(Data for this exercise)

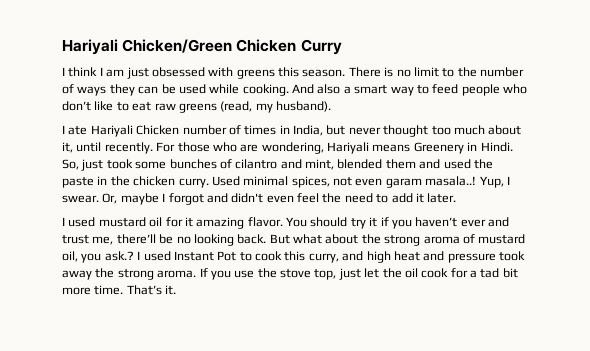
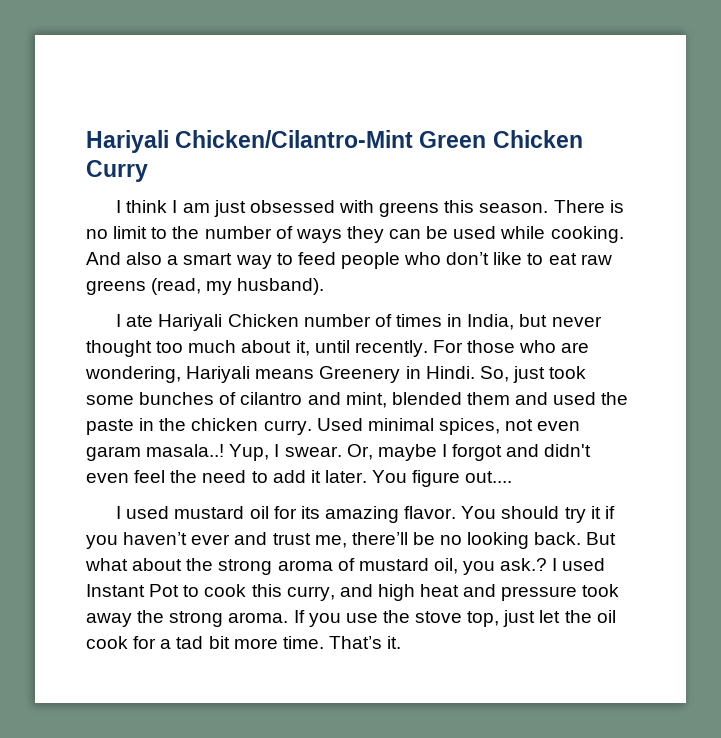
[62,39,233,55] Hariyali Chicken/Green -> [86,130,487,153] Hariyali Chicken/Cilantro-Mint Green
(457, 198) none -> [372,470,513,487] You figure out....
[184,217,193,227] it -> [300,506,320,519] its

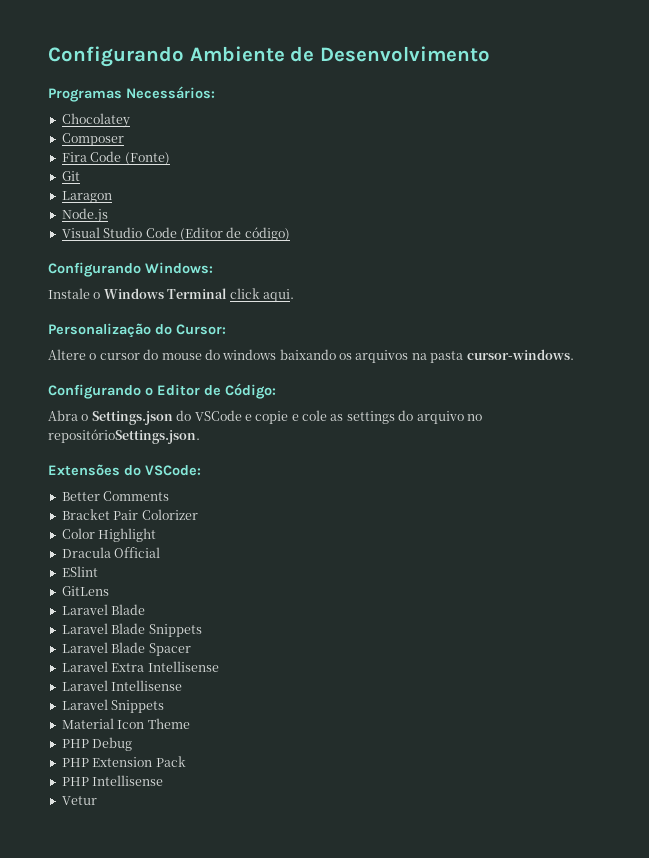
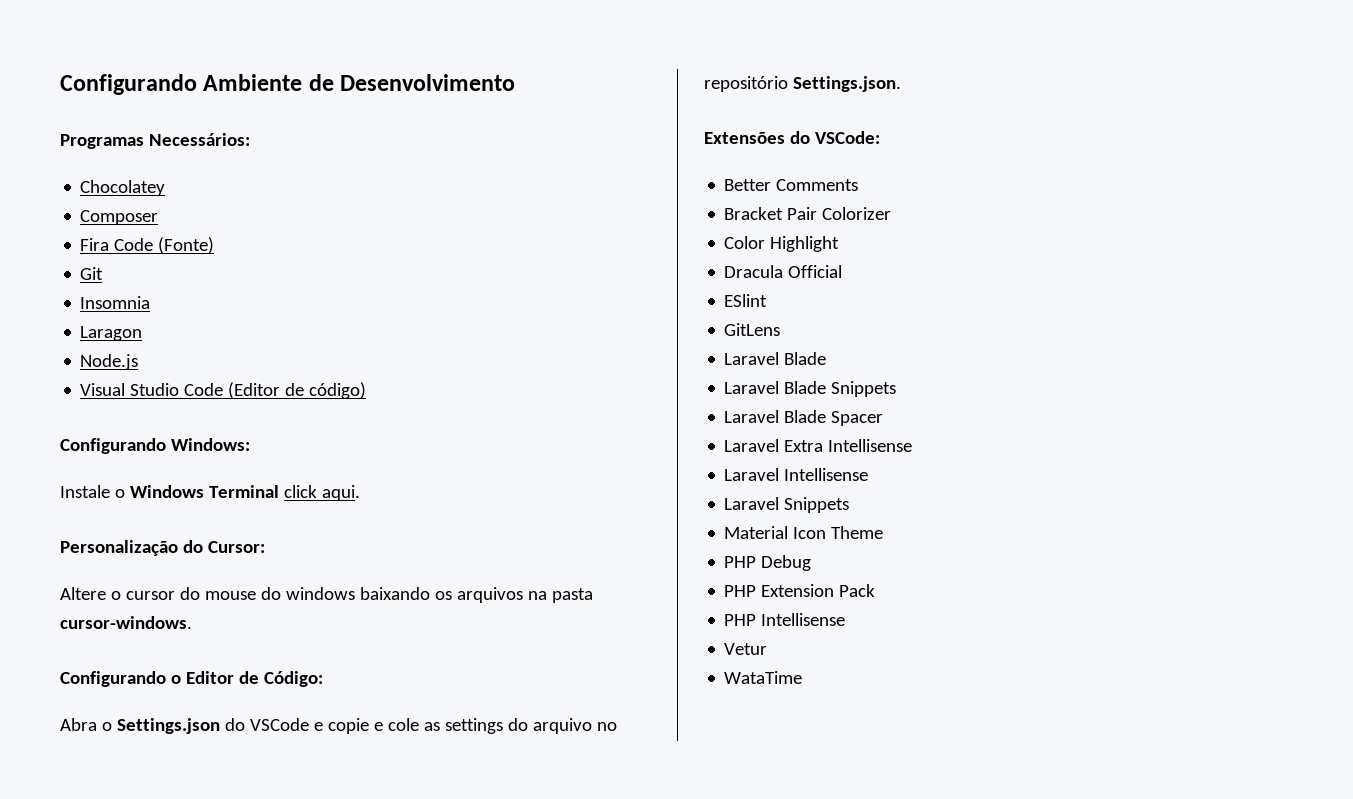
(80, 176) none -> [80,296,151,309] // Insomnia
[48,429,200,444] repositórioSettings.json. -> [704,76,901,92] repositório Settings.json.
(97, 800) none -> [724,671,803,684] // WataTime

(End Data for this exercise)

» **Brief**
Can the lines from the one with "[184,217,193,227] it -> [300,506,320,519] its" to the end of the records above be quoted exactly, both ends included, with every picture omitted?

» **Response**
[184,217,193,227] it -> [300,506,320,519] its

(80, 176) none -> [80,296,151,309] // Insomnia
[48,429,200,444] repositórioSettings.json. -> [704,76,901,92] repositório Settings.json.
(97, 800) none -> [724,671,803,684] // WataTime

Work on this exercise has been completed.